Empathy Not Included

Charles Atkins, MD

Published in American Medical News January 15, 2001

 

Over the years, snippets of dialogue have taken on great meaning for me. These usually are truisms dropped in daily conversation—frequently they are cautionary in nature. One example came from a supervisor I had when I was in medical school. I had just told her about a night out with some of my classmates, to which she commented, "Oh right, I remember when I used to have friends." She then went on to explain how after medical school her work consumed more of her time, she got married, had kids and…"there just isn’t the time for friends."

Recently, another one of these time-related poison pearls fell into my lap. It was at a symposium on Medicare compliance and documentation. The speaker was reviewing various components of the E&M note. A physician in the audience asked about time, and how could he possibly write down everything? To which the speaker replied, "I do it right as the patient is talking; it’s more efficient." A discussion ensued about quality of care, and do patients really want to come and see their physician, only to be met by the top of their head as they scribble their note. What about human contact? What about compassion and the doctor-patient relationship? The speaker’s response—and I’m paraphrasing, was ‘I no longer have time for empathy; it’s not included’.

This loss of caring and compassion has been a theme I’ve seen repeated in a variety of settings. A couple weeks back an older friend of mine was hospitalized. While many of the nurses, doctors etc. were quite kind there was also an institutionalized callousness that set the tone of her stay. For her first two nights she was unable to sleep because the head of her bed was next to the intercom, which sounded at all hours. Staff outside her room seemed unaware that patients—just a few feet away—could, and did, hear every word of their conversations. As a variety of aides, technicians and nurses attempted to draw her blood, or start an intravenous they freely discussed how various hospital downsizings had eliminated phlebotomists who were far-more skilled in drawing blood from hard-to-stick patients.

On the other side of things, I recently received a letter in response to an earlier column. This came from a physician who was desperately trying to maintain the human connection with his patients. This included making house calls and performing thorough evaluations that were truly holistic. His visits were time consuming and he found that operating in this manner he was unable to cover his costs and he had to close his practice.

Along with this general decline in caring has come a recognition that quality and cost are interdependent. This harks back to a very old truism that, "time is money" and visa versa. I’ve been in a variety of meetings and discussions where there is an open acknowledgement that the highest level of care is impractical from a cost perspective. While terms like "excellence" and "compassion" will find their way onto billboards, I see them less frequently at the bedside. A more accurate assessment would be "adequate" and "courteous".

As I write this I’m also thinking about responses I’ve received from non-physicians. These letters are often angry in tenor and berate me for discussing the woes of people with six-figure incomes. Be that as it may, the truth is that physicians, hospital executives, and health-care workers in general are faced with shrinking reimbursement and markedly increased regulatory scrutiny. Given this equation—less pay for more work, something has to go. It happens insidiously, and it’s not something that any of us are happy about.

This was anecdotally brought home when a friend of mine described a recent visit to her internist. At the end of the appointment she realized that her physician had not examined her. Instead, they had discussed medications, potential side effects, and her recent hospitalization. She asked, "don’t you want to examine me?" He didn’t. The time was up.

A lot can happen in the three to fifteen minutes people have with their physicians. I’ve even gone to seminars that explore the seven-minute office visit and help physicians cope with this reality. But as I’ve watched, and been involved with, the tightening up of our profession I come to some disturbing realities. One of which is that documentation requirements have grown to the point, where I can spend more time on the note than I do with a patient—and I write fast.

I think the greatest tragedy of the current trend in healthcare, is that whether I’m discussing, doctors, nurses or other healthcare professionals is that we were all trained—at least I like to believe this—to deliver the highest level of care.

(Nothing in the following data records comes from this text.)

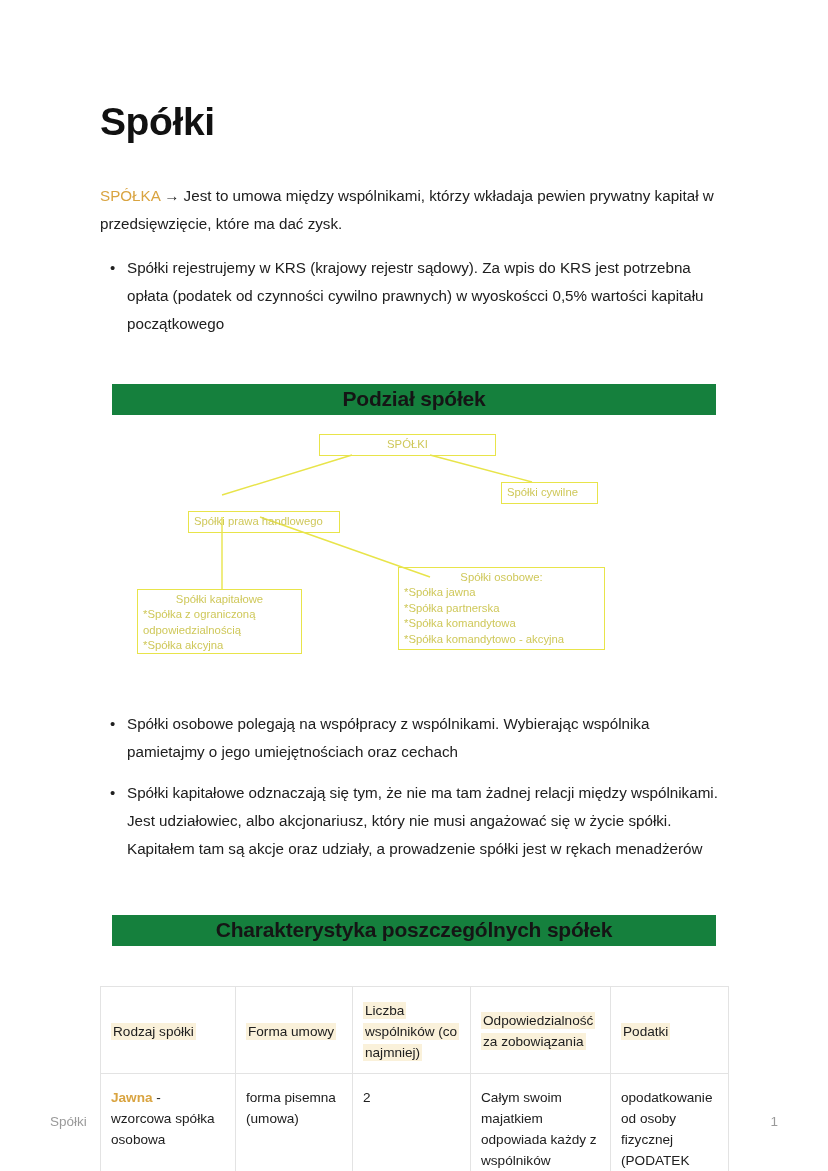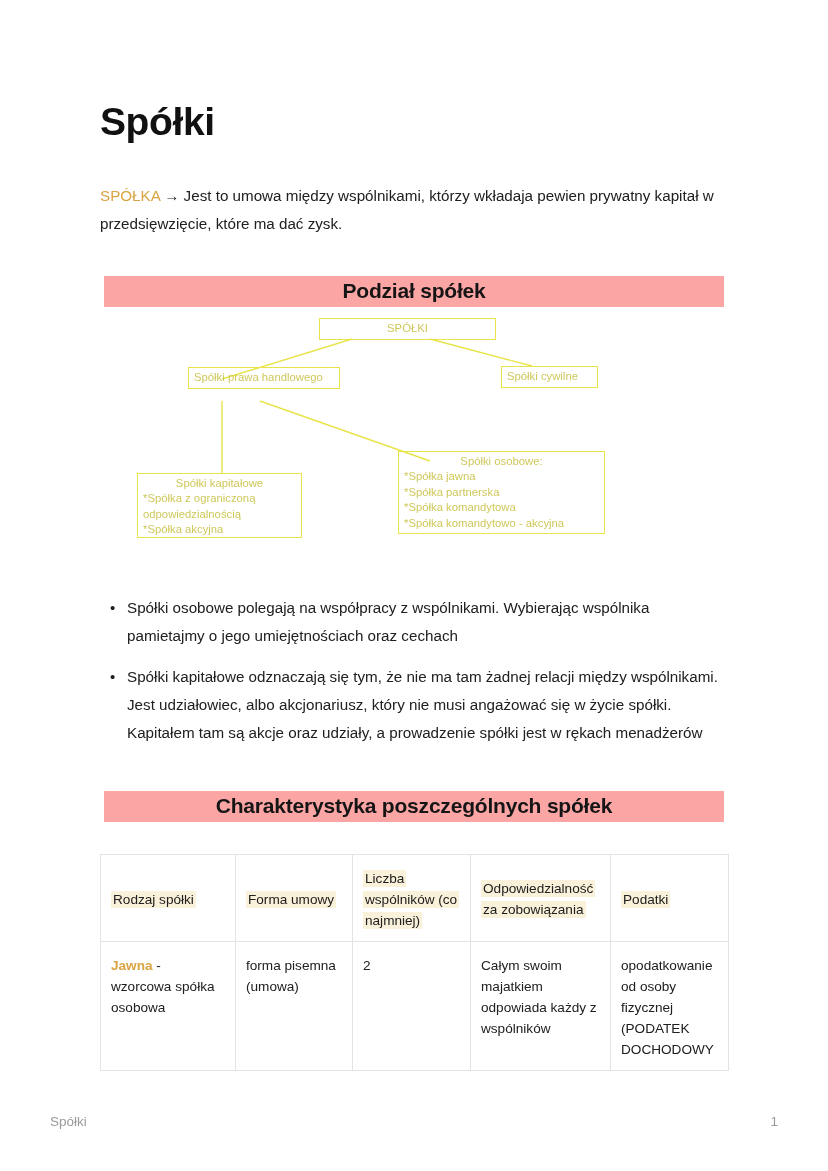"Spółki rejestrujemy w KRS (krajowy" ul.bullets { html: none -> <ul> <li>Spółki rejestrujemy w KRS (krajowy rejestr sądowy). Za wpis do KRS jest potrzebna opłata (podatek od czynności cywilno prawnych) w wyoskoścci 0,5% wartości kapitału początkowego</li> </ul> }
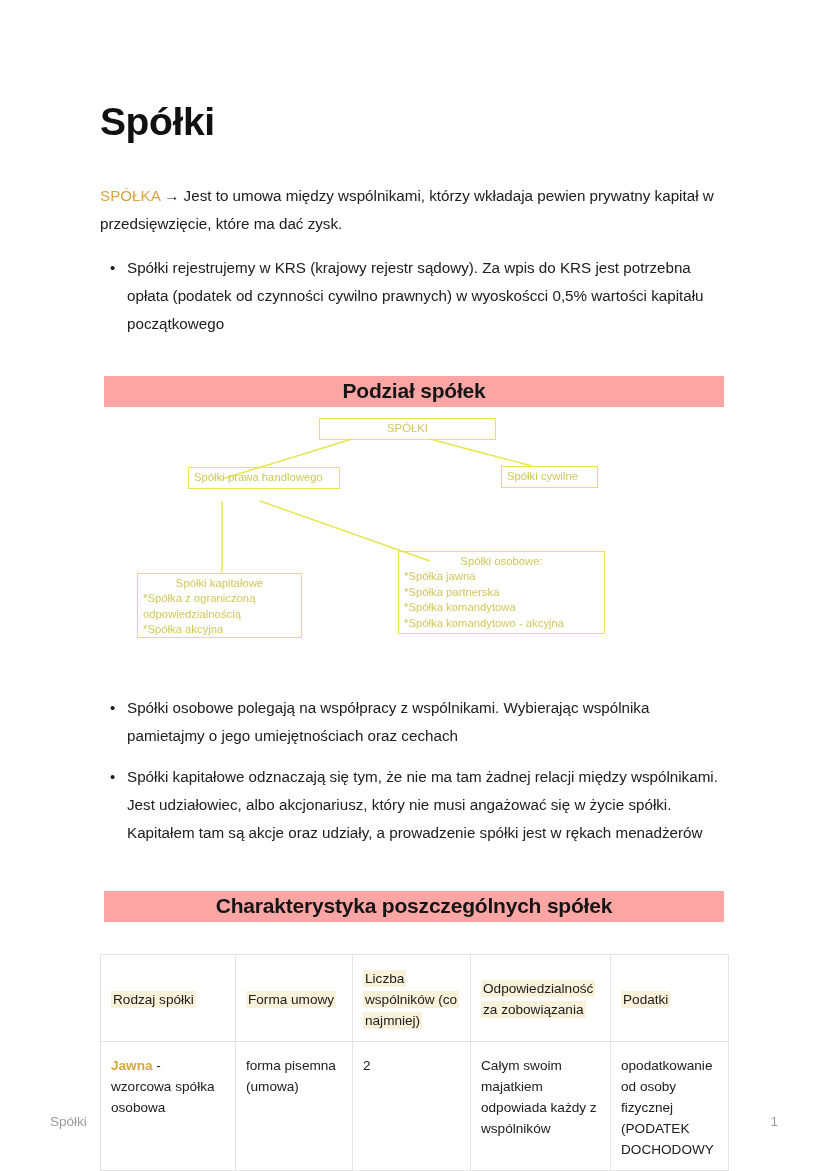"Podział spółek" .banner { background: #fca5a5 -> #15803d; margin: 4px -> 12px }
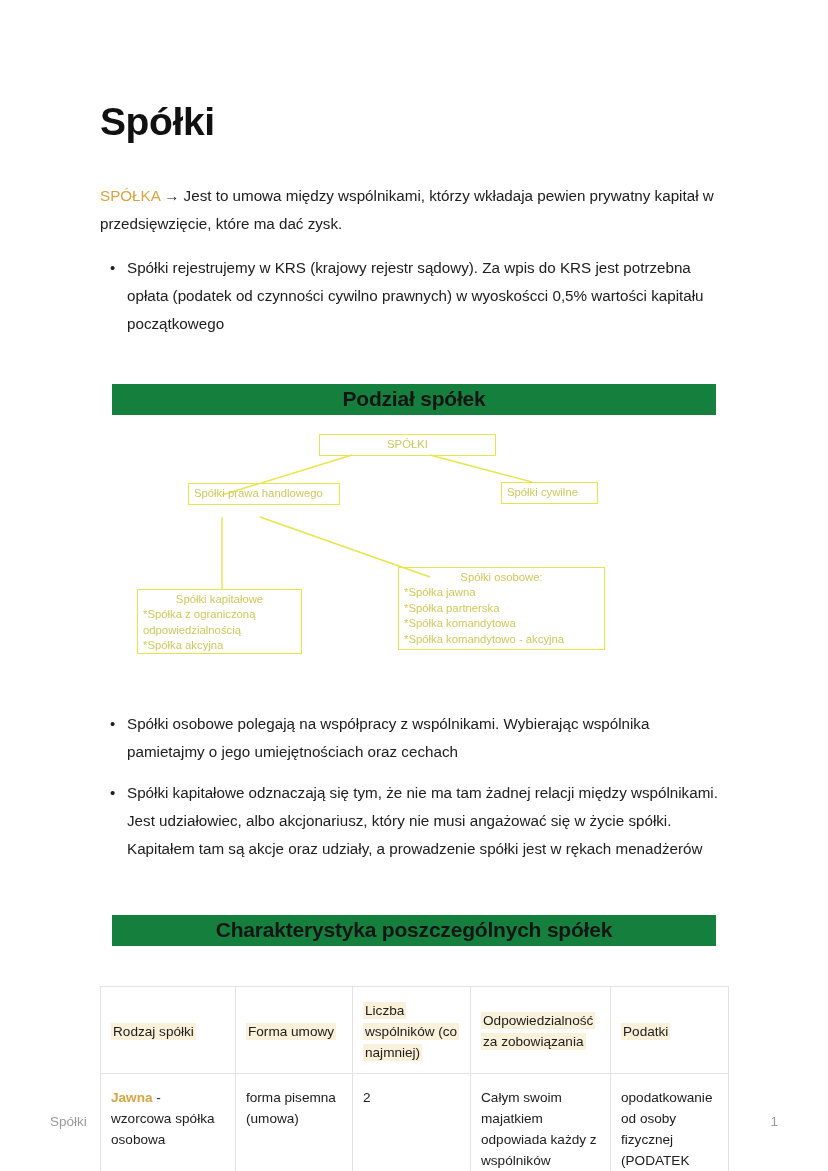"Spółki prawa handlowego" div.dbox { top: 56px -> 84px }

We didn’t go through four years of medical school, internship and residency to deliver adequate or sufficient treatments. I don’t think any medical school wants to discuss its mediocre graduates. But the reality is such, that what we were trained to deliver is too expensive and is frequently deemed wasteful or impractical. When I supervise residents or other trainees I’m struck at how long and thorough their evaluations are. I know that once away from the academic setting, they’re going to have to move faster—much faster. Certainly competence and experience will make this happen naturally, but if pushed too far, they’ll need to jettison some of the bells and whistles, and ones that seems headed for the waste bin are the patient connection and the human touch.